Prende avvio dalla mancanza, ma con declinazioni certo più miti, anche la scelta di Alberto Salvadori, primo direttore artistico del Museo Marino Marini. All’interno del programma destinato a rivitalizzare l’istituzione monografica, da tempo relegata quasi alla sola attività didattica, Salvadori ha pensato al ciclo d’esposizioni
AssenzePresenze: idea che, nello specifico, mira a trasformare una peculiarità museografica, ovvero il prestito di opere, in pretesto d’elaborazione artistica. Infatti, nell’occasione d’esordio, con quattro lavori di artisti giovani e già affermati sulla scena internazionale si è cercato di elaborare proficuamente il vuoto lasciato dalla temporanea partenza del
Grande grido (lavoro del 1962, ora in mostra a Siena).
Berlinde de Bruyckere, con
Lichaam (Corps), sagoma equina in vero manto ricomposta su telaio ferreo – memore forse delle sostanze insieme informi e organiche di
Francis Bacon -, sottolinea l’aspetto più sofferto della poetica mariniana. È appunto questa un’interrogazione diretta sul dolore, inteso nella duplice forma di ferita superficiale e interiore.

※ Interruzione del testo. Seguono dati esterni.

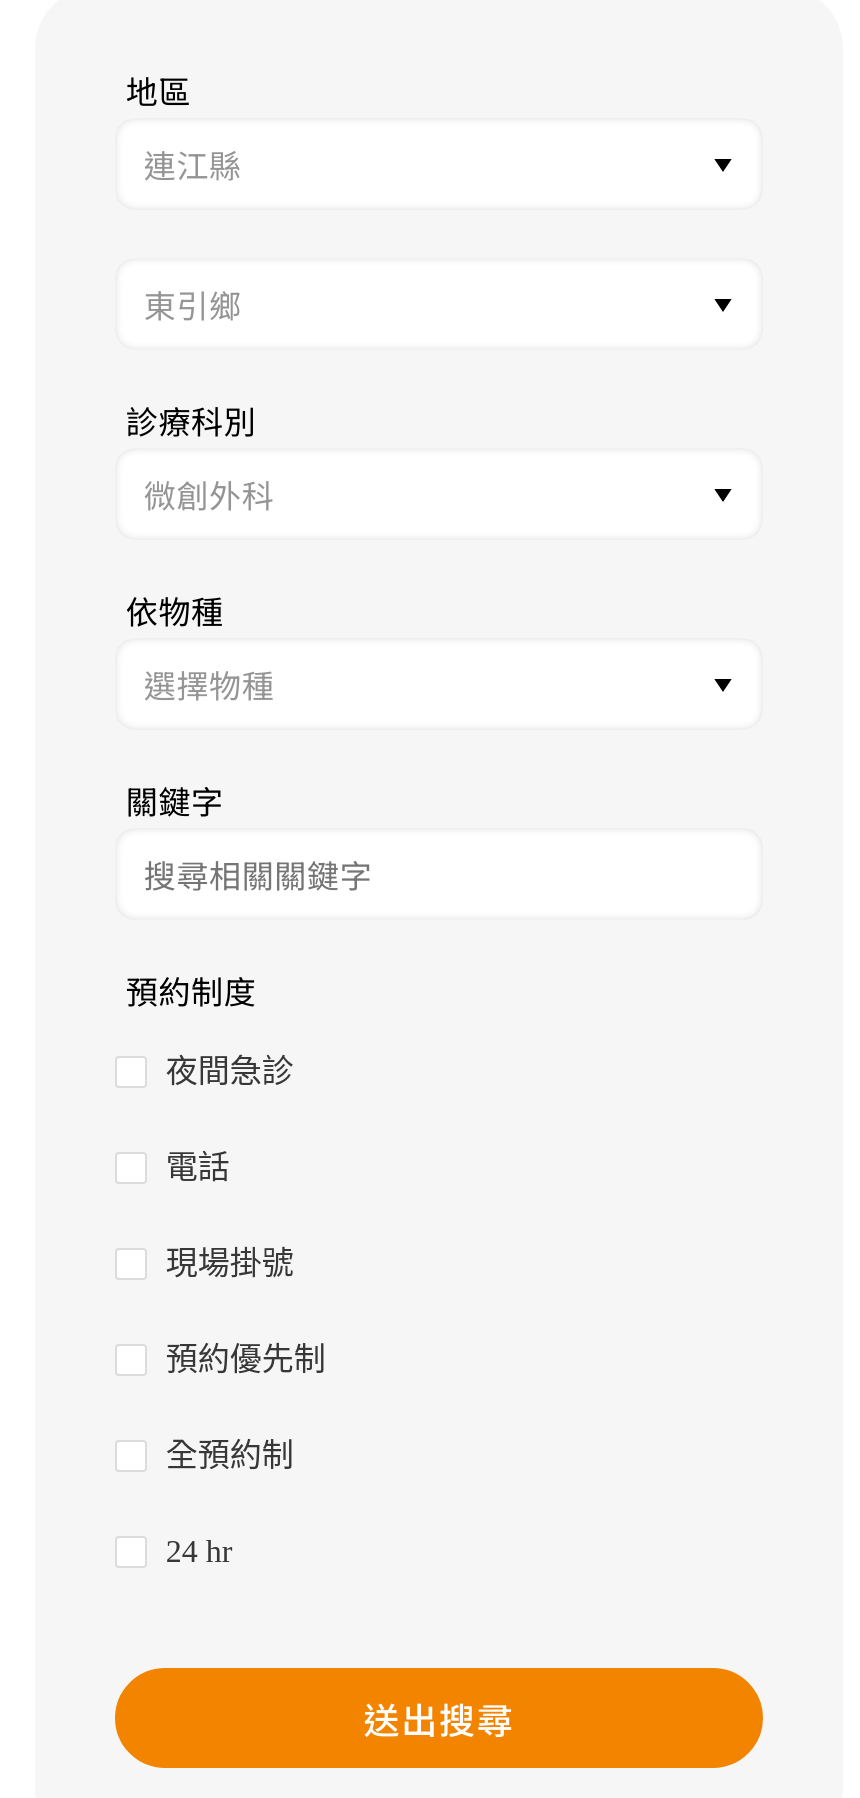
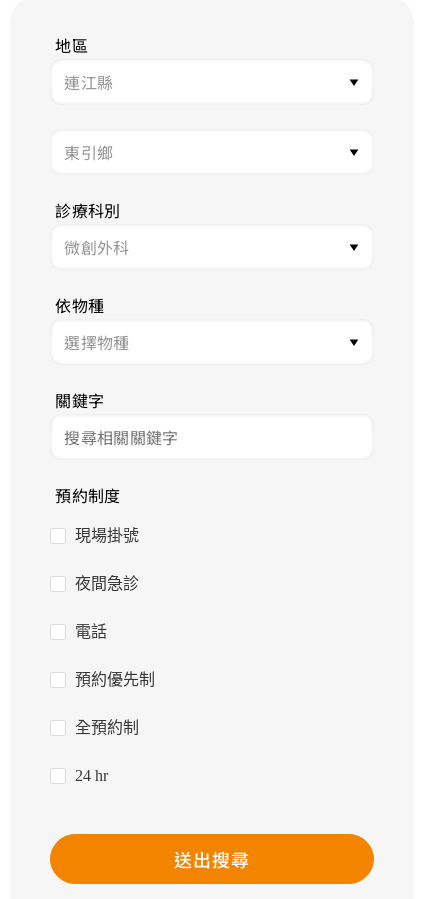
moved down: 夜間急診 | 電話

moved up: 現場掛號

Diego Perrone, interessato agli eventi che, pur incidendo sul reale, non si possono vedere, con un
Senza titolo rappresenta l’invisibile estruso di una fusione. La sua campana “in fieri” sembra suggerire che l’arte è tanto nel risultato quanto nel processo, così come la vita accade in ciò che rimane e in ciò che si perde.
Paola Pivi fa di
Old is Gold, monolite leggero composto da migliaia di lamelle oro e argento, una riflessione divertita sui rapporti basilari della scultura: blocco materico e sua modellazione, serialità e unicità, luce e materia.
Infine
Bruna Esposito, con
Perla a piombo, estremizzazione della verticalità e della convergenza, medita e ironizza sul “peso” dell’assenza in uno specifico punto.
Importante rilevare come le singole micro-esposizioni, a livello meramente quantitativo incapaci di raggiungere una propria autonomia, dovranno sempre essere ri-articolate dall’osservatore dentro un più ampio discorso. Per esempio, le quattro opere ora descritte riescono con difficoltà a renderci un vero impatto visivo; se però le consideriamo una “variazione” al percorso espositivo, da ripetersi in una serie costante, allora la sostanza muta radicalmente: l’operazione si rafforza in quanto dialogo sulla natura stessa del museo.
Resta da chiedersi se il pubblico saprà recepire o se invece, per le prossime occasioni, converrà affiancare a opere con dominanza concettuale altre che più si concedano al godimento estetico.